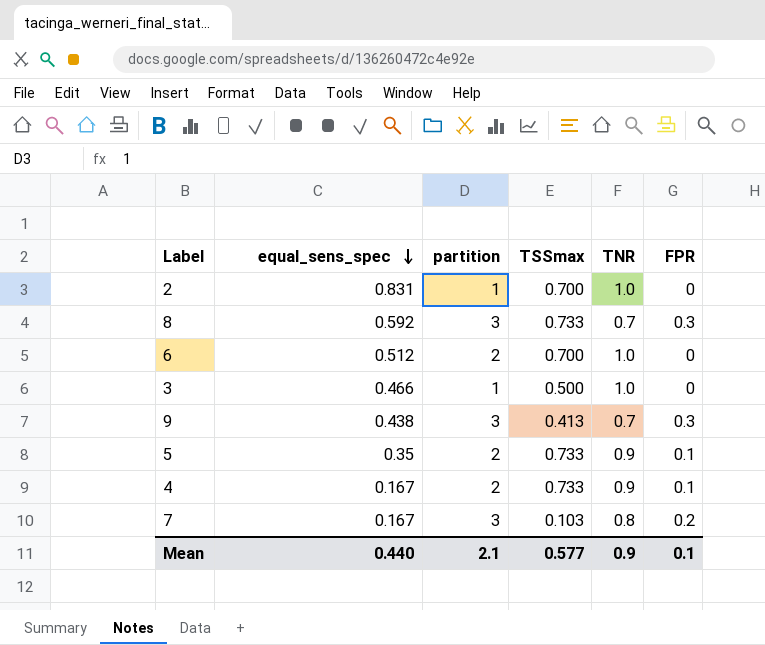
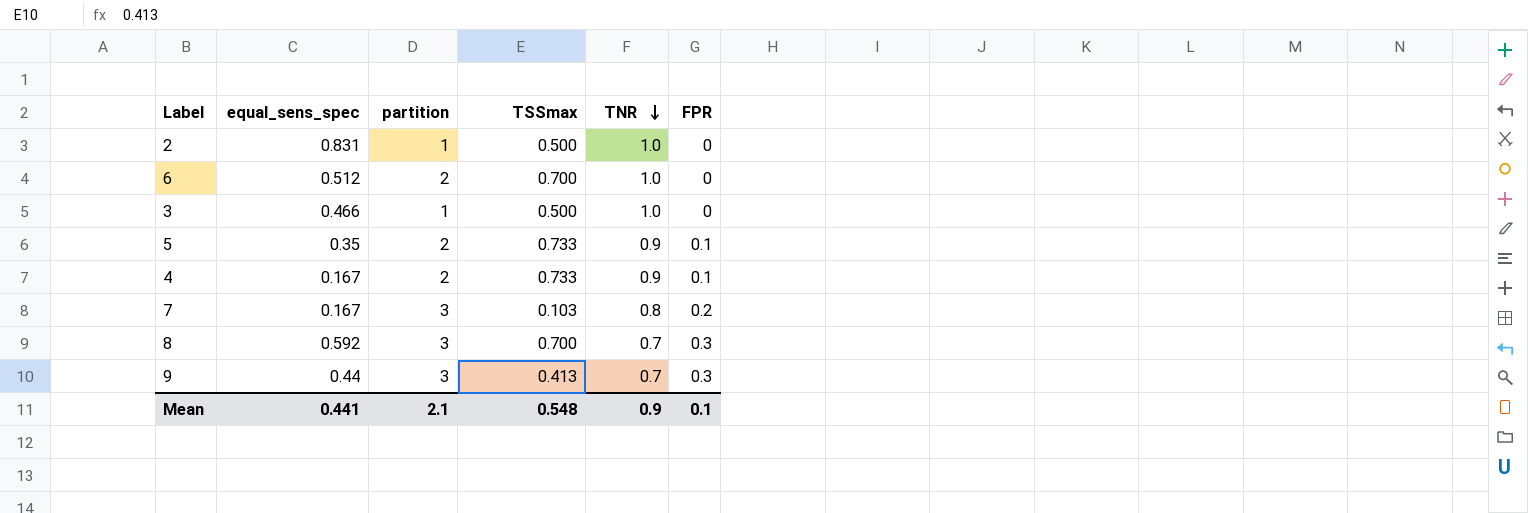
row order: equal_sens_spec descending -> TNR descending
2 | TSSmax: 0.700 -> 0.500
8 | TSSmax: 0.733 -> 0.700
9 | equal_sens_spec: 0.438 -> 0.44
Mean | equal_sens_spec: 0.440 -> 0.441
Mean | TSSmax: 0.577 -> 0.548

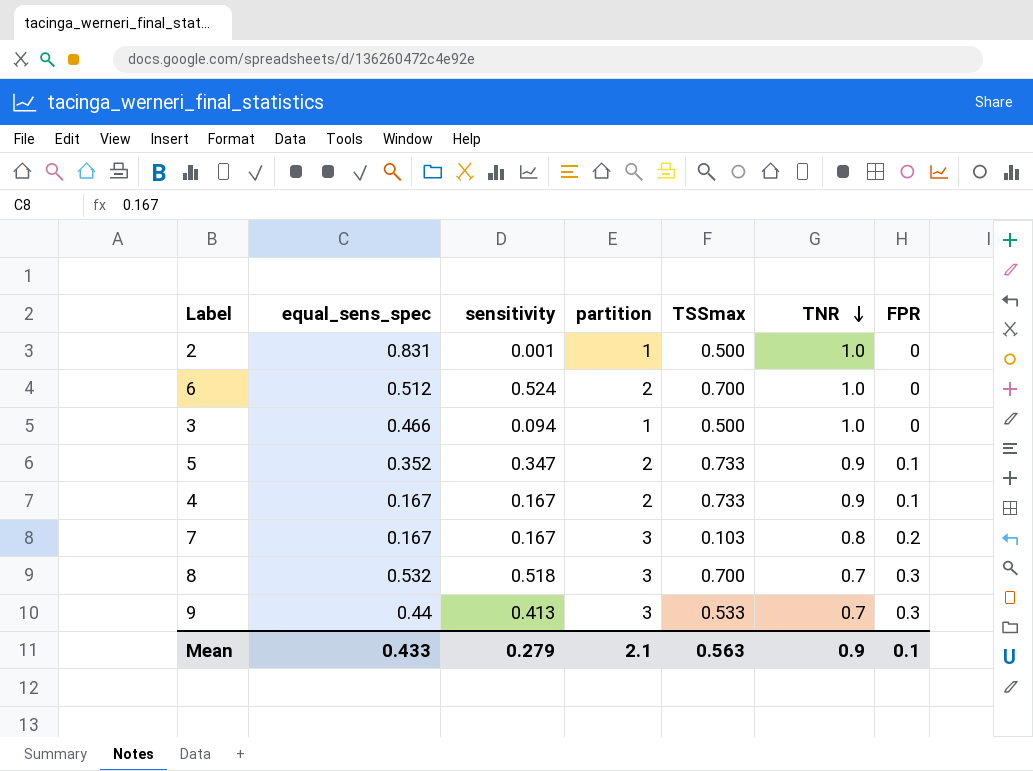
column sensitivity | position: none -> 3
5 | equal_sens_spec: 0.35 -> 0.352
8 | equal_sens_spec: 0.592 -> 0.532
9 | TSSmax: 0.413 -> 0.533
Mean | equal_sens_spec: 0.441 -> 0.433
Mean | TSSmax: 0.548 -> 0.563

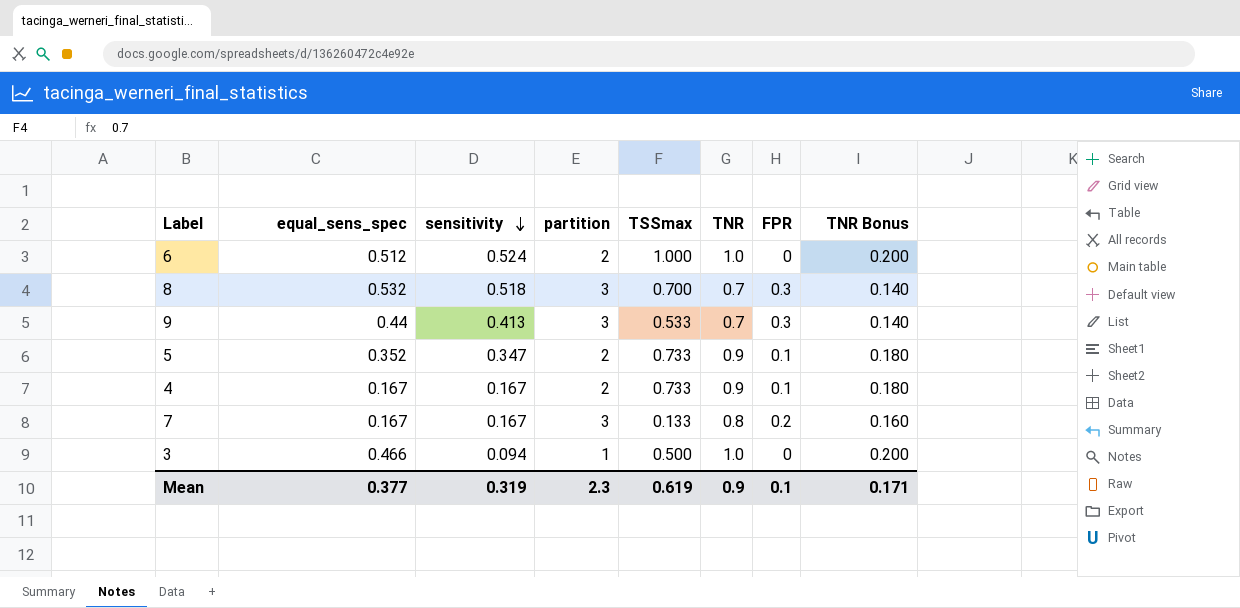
row order: TNR descending -> sensitivity descending
column TNR Bonus | formula: none -> [TNR] * 0.2
row 2: 0.831 | 0.001 | 1 | 0.500 | 1.0 | 0 -> none
6 | TSSmax: 0.700 -> 1.000
7 | TSSmax: 0.103 -> 0.133
Mean | equal_sens_spec: 0.433 -> 0.377
Mean | sensitivity: 0.279 -> 0.319
Mean | partition: 2.1 -> 2.3
Mean | TSSmax: 0.563 -> 0.619

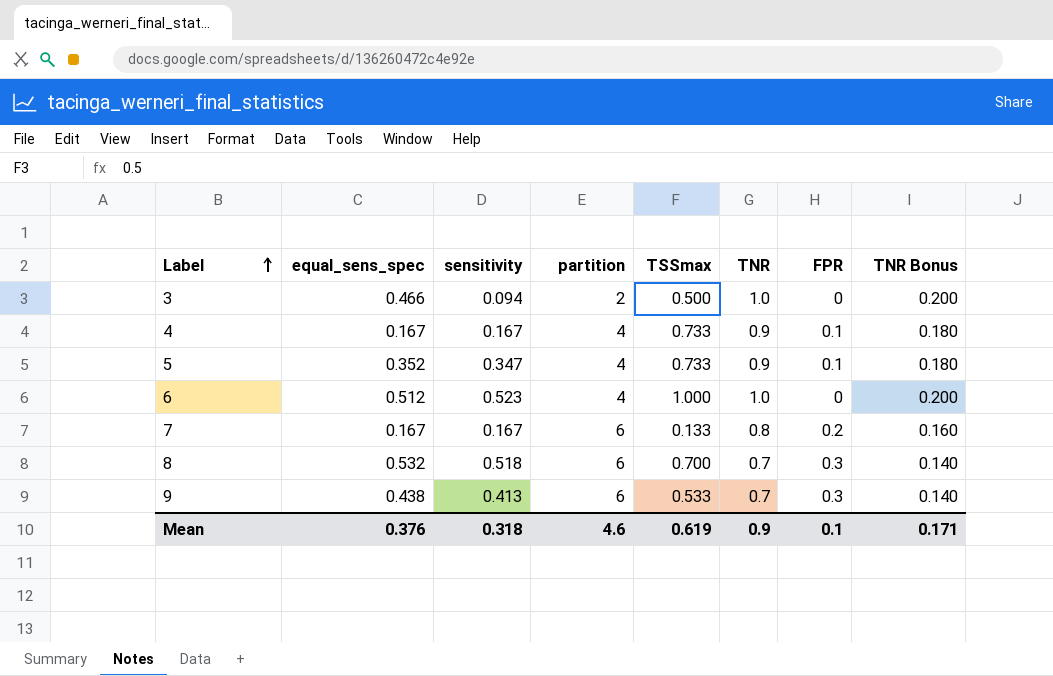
row order: sensitivity descending -> Label ascending
3 | partition: 1 -> 2
4 | partition: 2 -> 4
5 | partition: 2 -> 4
6 | sensitivity: 0.524 -> 0.523
6 | partition: 2 -> 4
7 | partition: 3 -> 6
8 | partition: 3 -> 6
9 | equal_sens_spec: 0.44 -> 0.438
9 | partition: 3 -> 6
Mean | equal_sens_spec: 0.377 -> 0.376
Mean | sensitivity: 0.319 -> 0.318
Mean | partition: 2.3 -> 4.6

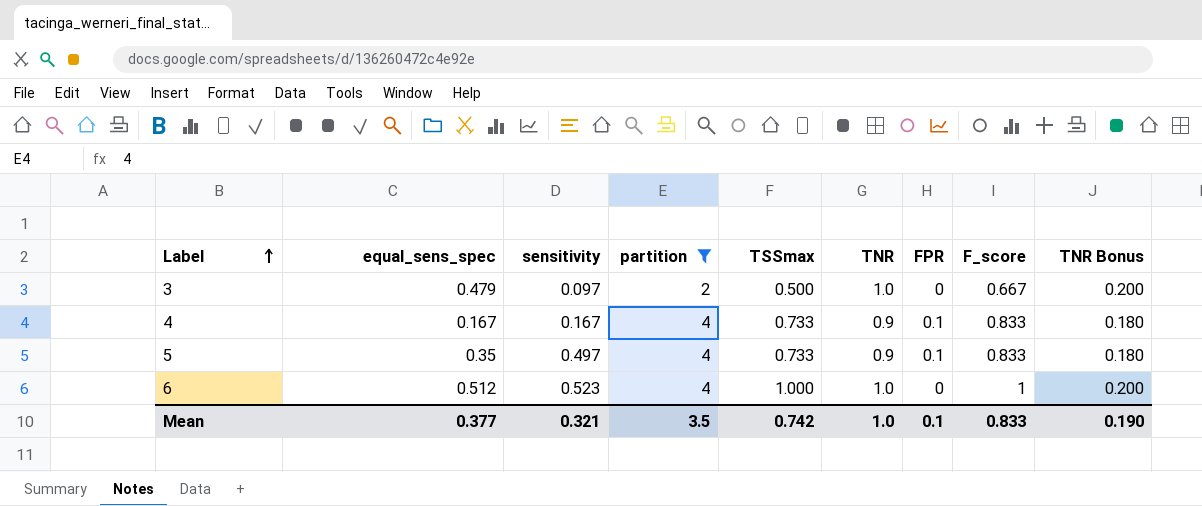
filter: none -> partition != 6
column F_score | position: none -> 8
3 | equal_sens_spec: 0.466 -> 0.479
3 | sensitivity: 0.094 -> 0.097
5 | equal_sens_spec: 0.352 -> 0.35
5 | sensitivity: 0.347 -> 0.497
Mean | equal_sens_spec: 0.376 -> 0.377
Mean | sensitivity: 0.318 -> 0.321
Mean | partition: 4.6 -> 3.5
Mean | TSSmax: 0.619 -> 0.742
Mean | TNR: 0.9 -> 1.0
Mean | TNR Bonus: 0.171 -> 0.190

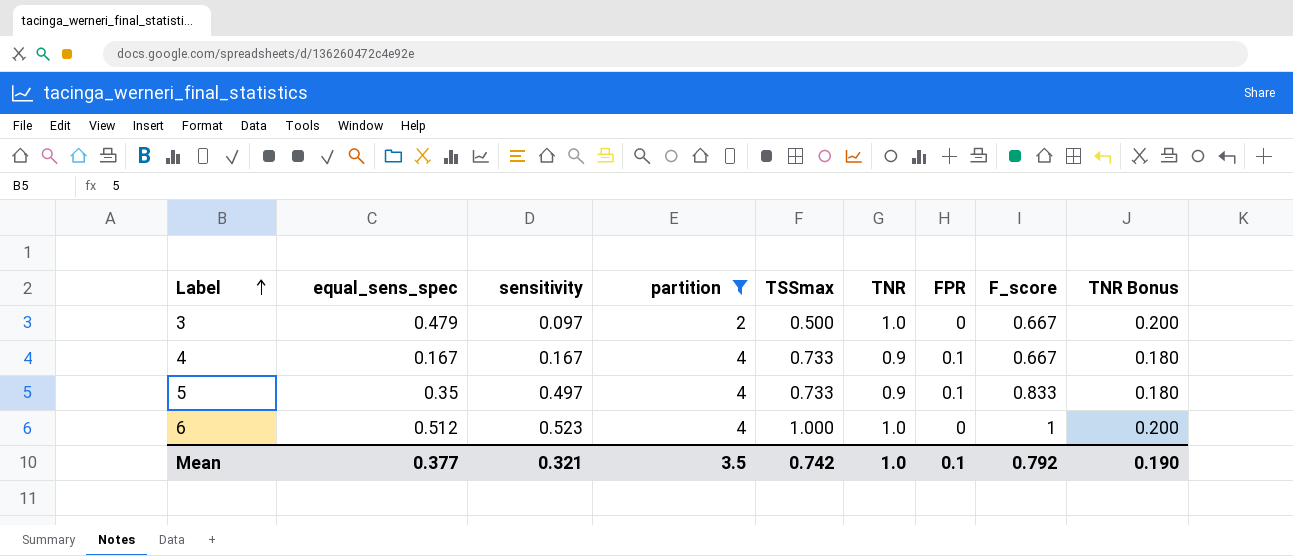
4 | F_score: 0.833 -> 0.667
Mean | F_score: 0.833 -> 0.792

* * *

◆ **Task item**
Exclude the pictures, then retype every record exactly.

◆ **Exercise output**
row order: equal_sens_spec descending -> TNR descending
2 | TSSmax: 0.700 -> 0.500
8 | TSSmax: 0.733 -> 0.700
9 | equal_sens_spec: 0.438 -> 0.44
Mean | equal_sens_spec: 0.440 -> 0.441
Mean | TSSmax: 0.577 -> 0.548

column sensitivity | position: none -> 3
5 | equal_sens_spec: 0.35 -> 0.352
8 | equal_sens_spec: 0.592 -> 0.532
9 | TSSmax: 0.413 -> 0.533
Mean | equal_sens_spec: 0.441 -> 0.433
Mean | TSSmax: 0.548 -> 0.563

row order: TNR descending -> sensitivity descending
column TNR Bonus | formula: none -> [TNR] * 0.2
row 2: 0.831 | 0.001 | 1 | 0.500 | 1.0 | 0 -> none
6 | TSSmax: 0.700 -> 1.000
7 | TSSmax: 0.103 -> 0.133
Mean | equal_sens_spec: 0.433 -> 0.377
Mean | sensitivity: 0.279 -> 0.319
Mean | partition: 2.1 -> 2.3
Mean | TSSmax: 0.563 -> 0.619

row order: sensitivity descending -> Label ascending
3 | partition: 1 -> 2
4 | partition: 2 -> 4
5 | partition: 2 -> 4
6 | sensitivity: 0.524 -> 0.523
6 | partition: 2 -> 4
7 | partition: 3 -> 6
8 | partition: 3 -> 6
9 | equal_sens_spec: 0.44 -> 0.438
9 | partition: 3 -> 6
Mean | equal_sens_spec: 0.377 -> 0.376
Mean | sensitivity: 0.319 -> 0.318
Mean | partition: 2.3 -> 4.6

filter: none -> partition != 6
column F_score | position: none -> 8
3 | equal_sens_spec: 0.466 -> 0.479
3 | sensitivity: 0.094 -> 0.097
5 | equal_sens_spec: 0.352 -> 0.35
5 | sensitivity: 0.347 -> 0.497
Mean | equal_sens_spec: 0.376 -> 0.377
Mean | sensitivity: 0.318 -> 0.321
Mean | partition: 4.6 -> 3.5
Mean | TSSmax: 0.619 -> 0.742
Mean | TNR: 0.9 -> 1.0
Mean | TNR Bonus: 0.171 -> 0.190

4 | F_score: 0.833 -> 0.667
Mean | F_score: 0.833 -> 0.792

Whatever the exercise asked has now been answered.